Os governos, e muitos políticos que passam pelo poder, têm uma sede infinita de dinheiro. As máquinas fiscais estão a engordar há muitos anos, como se pode ver pela Autoridade Tributária em Portugal, que apesar dos continuados investimentos em tecnologia e nos serviços digitalizados que os portugueses pagaram, emprega hoje mais de 11 mil pessoas cujos salários são pagos também com o nosso dinheiro e cuja função principal é tirar-nos ainda mais dinheiro.

No que toca a dinheiro, os governos tornaram-se como aqueles caçadores desastrados que atiram a tudo o que mexe. Para isso chamam-lhes “pessoas”, como no caso das empresas, ou “capitalistas”, como se fossem seres à parte da humanidade.

O aumento dos impostos significa a contínua estatização das sociedades desenvolvidas e a progressiva redução da nossa liberdade, do livre arbítrio que fundamenta a dignidade do género humano, da livre iniciativa e de assumirmos a responsabilidade pelas consequências positivas e negativas das nossas decisões.

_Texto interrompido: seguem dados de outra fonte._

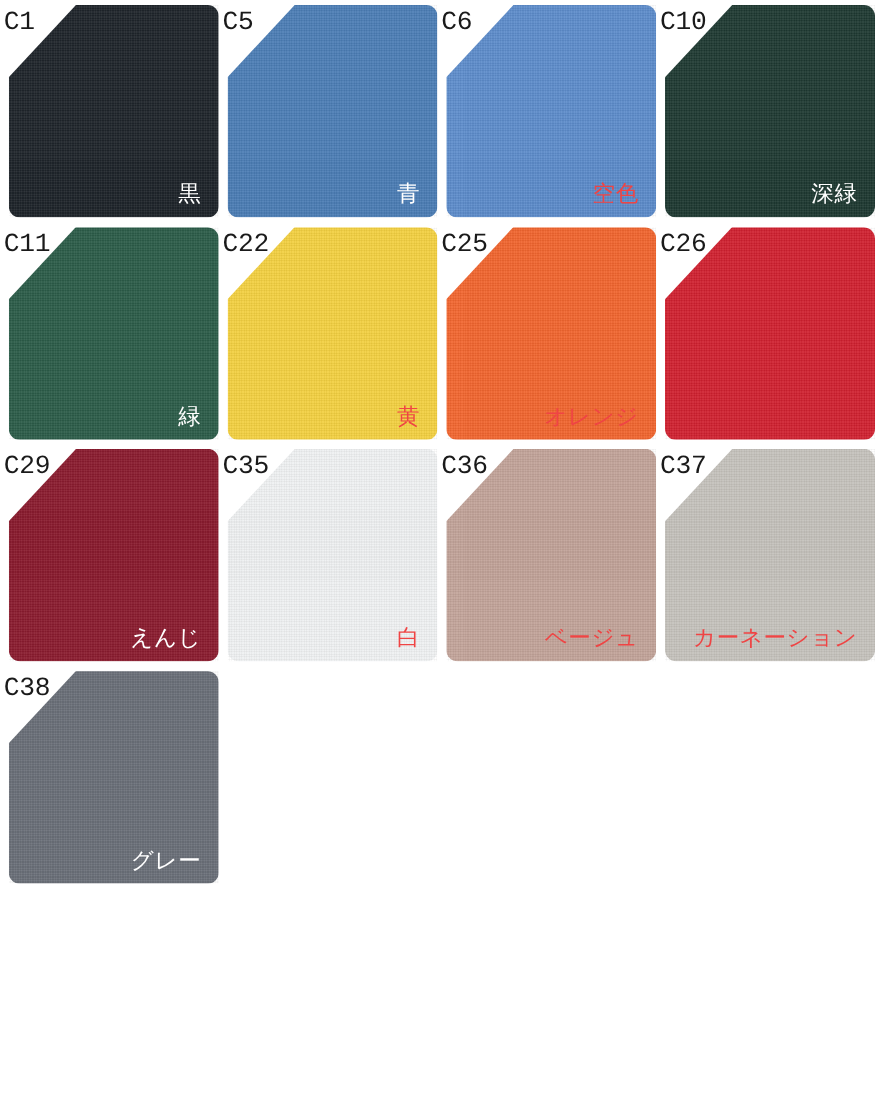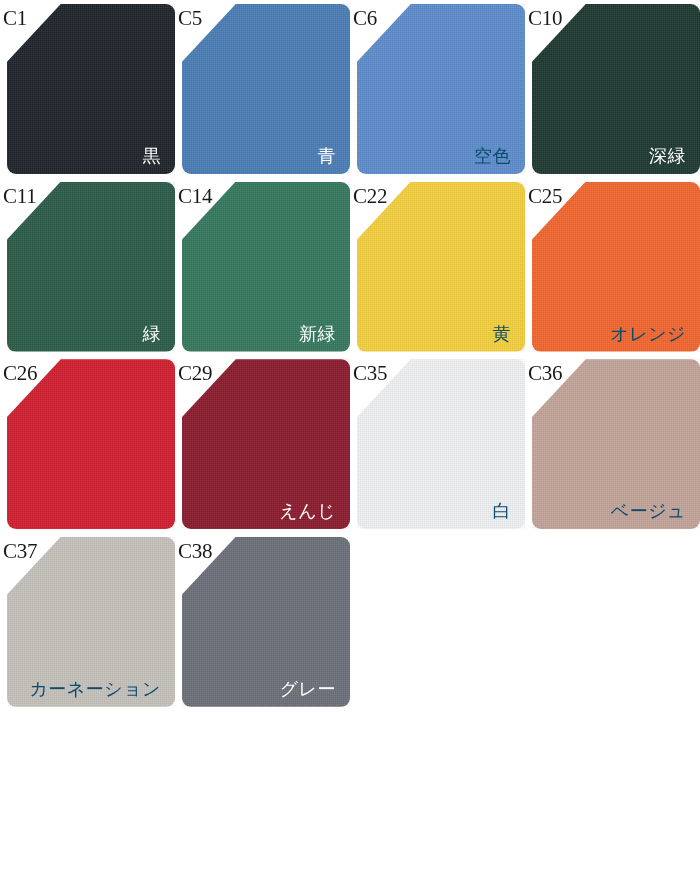"C1" .swatch-code { font-family: Liberation Serif, serif -> Liberation Mono, monospace }
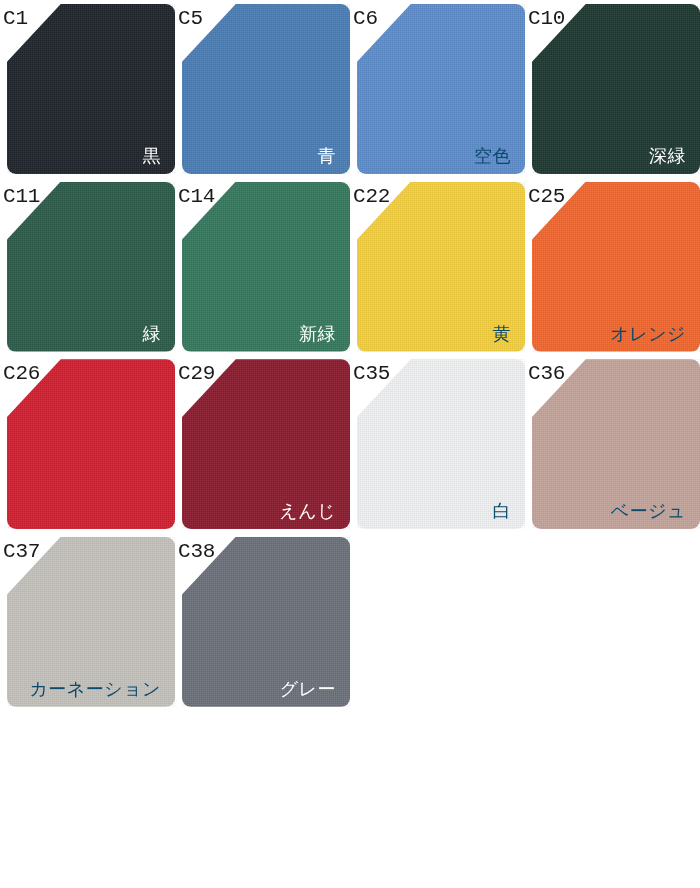"空色" .swatch-name.on-light { color: #0c4a6e -> #ef4444 }
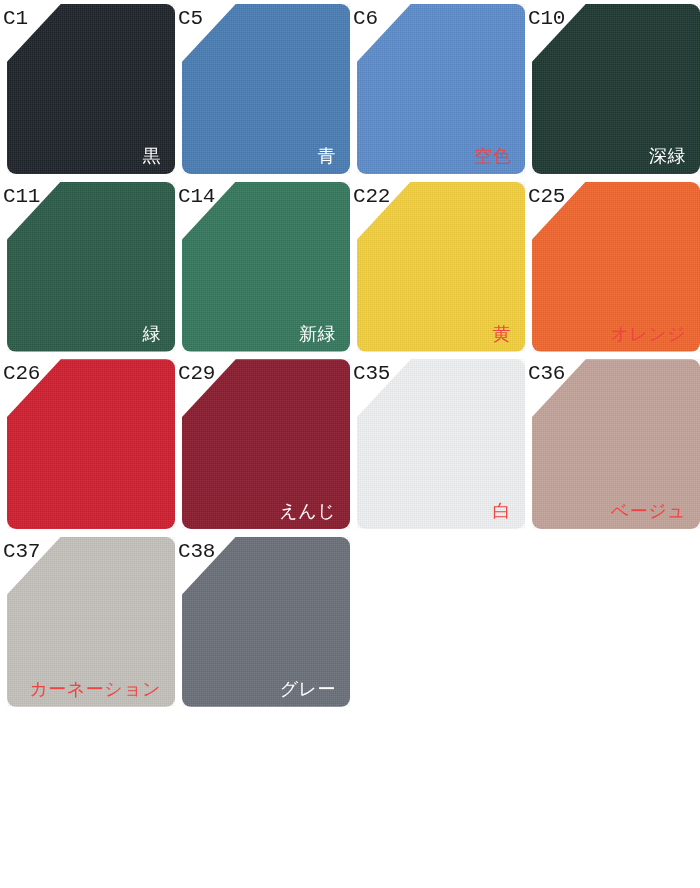"C14" div.swatch-cell { html: <div> <div>C14</div> <div></div> <div>新緑</div> </div> -> none }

Estamos numa fase em que a economia de mercado descentralizada, a única que é compatível com a liberdade individual, está em risco de desaparecer sob a opressão exercida através do Estado e estas propostas de aumento de impostos vêm agravar ainda mais a situação.

Por todas estas razões não se pode deixar de estranhar a fobia colectiva que reclama por mais e mais impostos no mundo ocidental. Como dizia a Primeira-Ministra britânica Margaret Thatcher, “o Estado não tem outra fonte de rendimento senão o que as pessoas ganham para si próprias”. Por isso, a população deve exigir uma justificação e “boas contas” em troca dos salários que paga aos seus empregados que trabalham no governo e no Estado.